START Input data
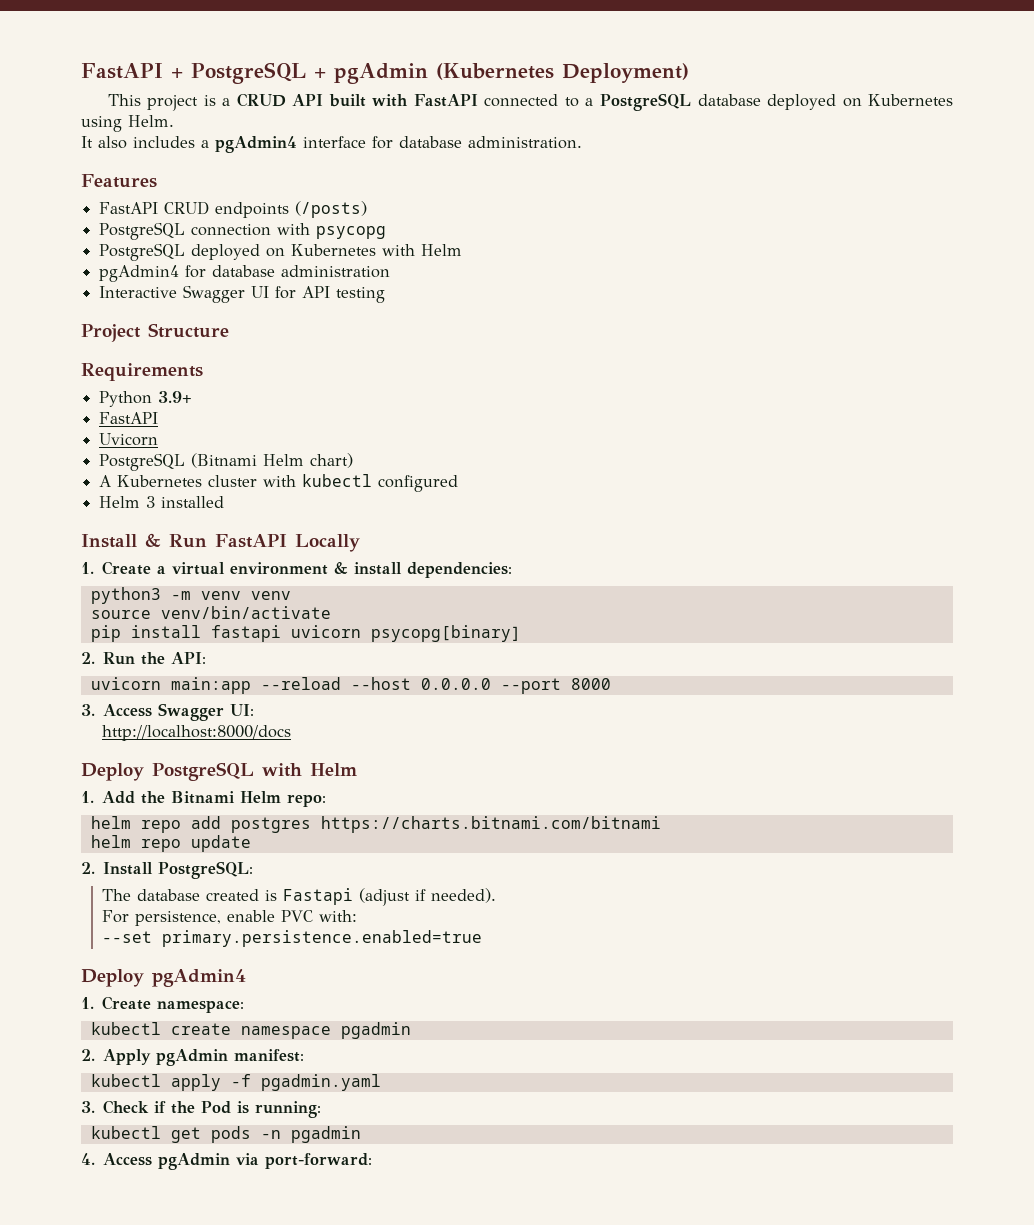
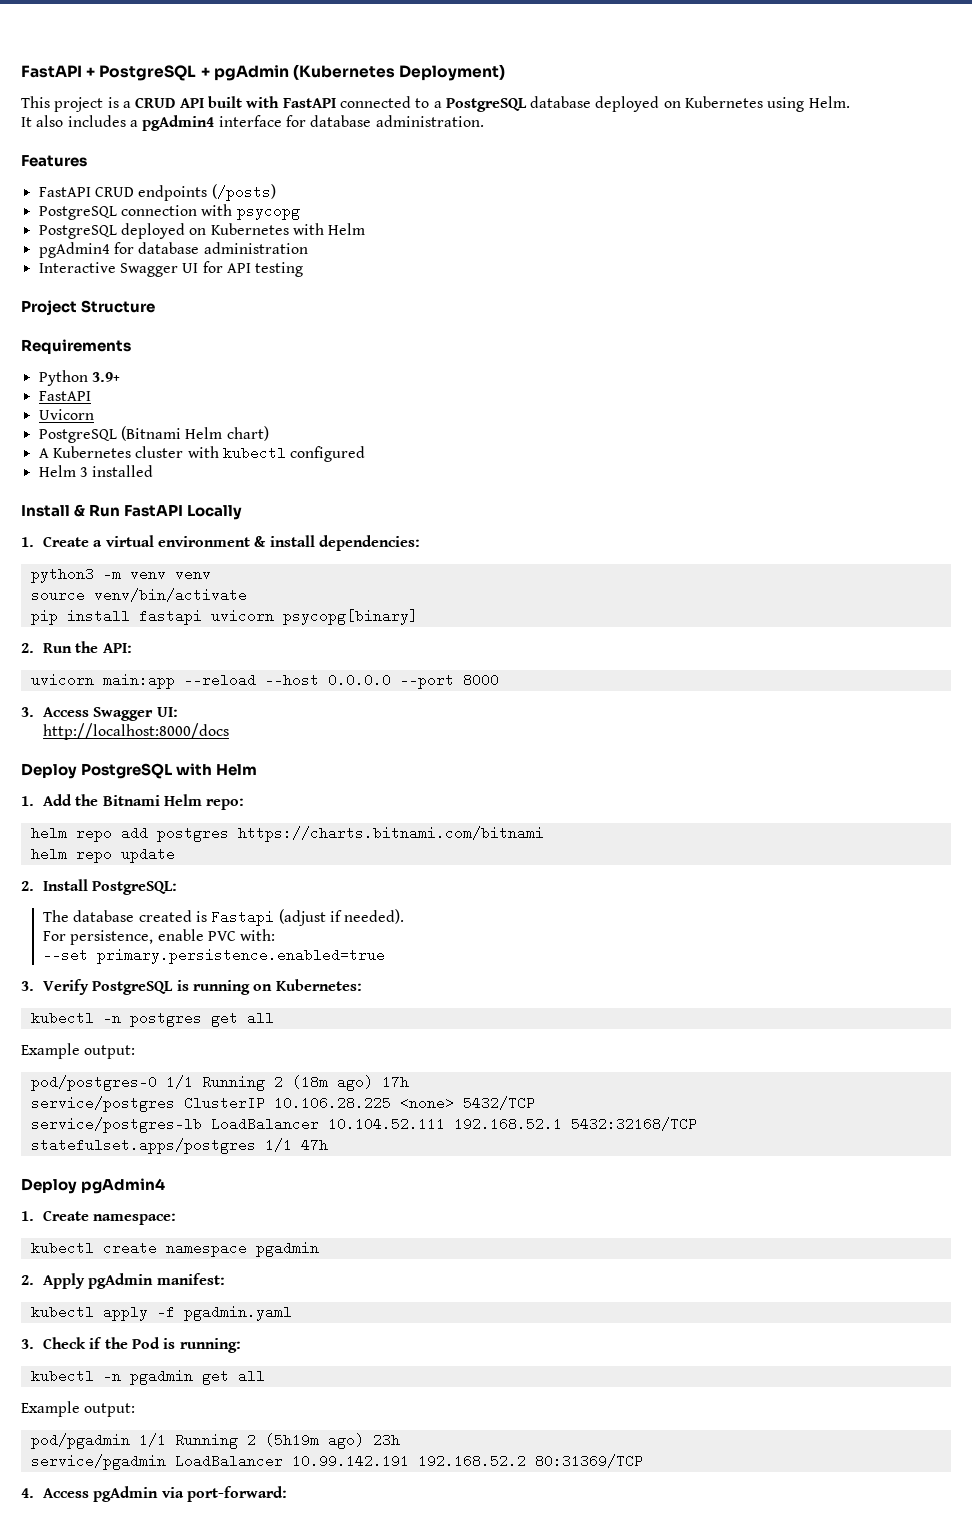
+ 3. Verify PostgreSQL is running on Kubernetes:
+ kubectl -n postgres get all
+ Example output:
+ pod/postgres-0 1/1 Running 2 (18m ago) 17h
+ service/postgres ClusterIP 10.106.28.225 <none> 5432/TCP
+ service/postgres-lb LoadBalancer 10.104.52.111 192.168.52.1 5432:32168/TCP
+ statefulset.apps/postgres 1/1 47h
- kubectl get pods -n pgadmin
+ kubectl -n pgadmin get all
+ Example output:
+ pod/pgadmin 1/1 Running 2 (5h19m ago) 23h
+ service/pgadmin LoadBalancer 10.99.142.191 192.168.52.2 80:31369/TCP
END Input data
__Exercise__. Above are some records. Copy each of their lines that holds the string "kubectl".

__Solution__.
+ kubectl -n postgres get all
- kubectl get pods -n pgadmin
+ kubectl -n pgadmin get all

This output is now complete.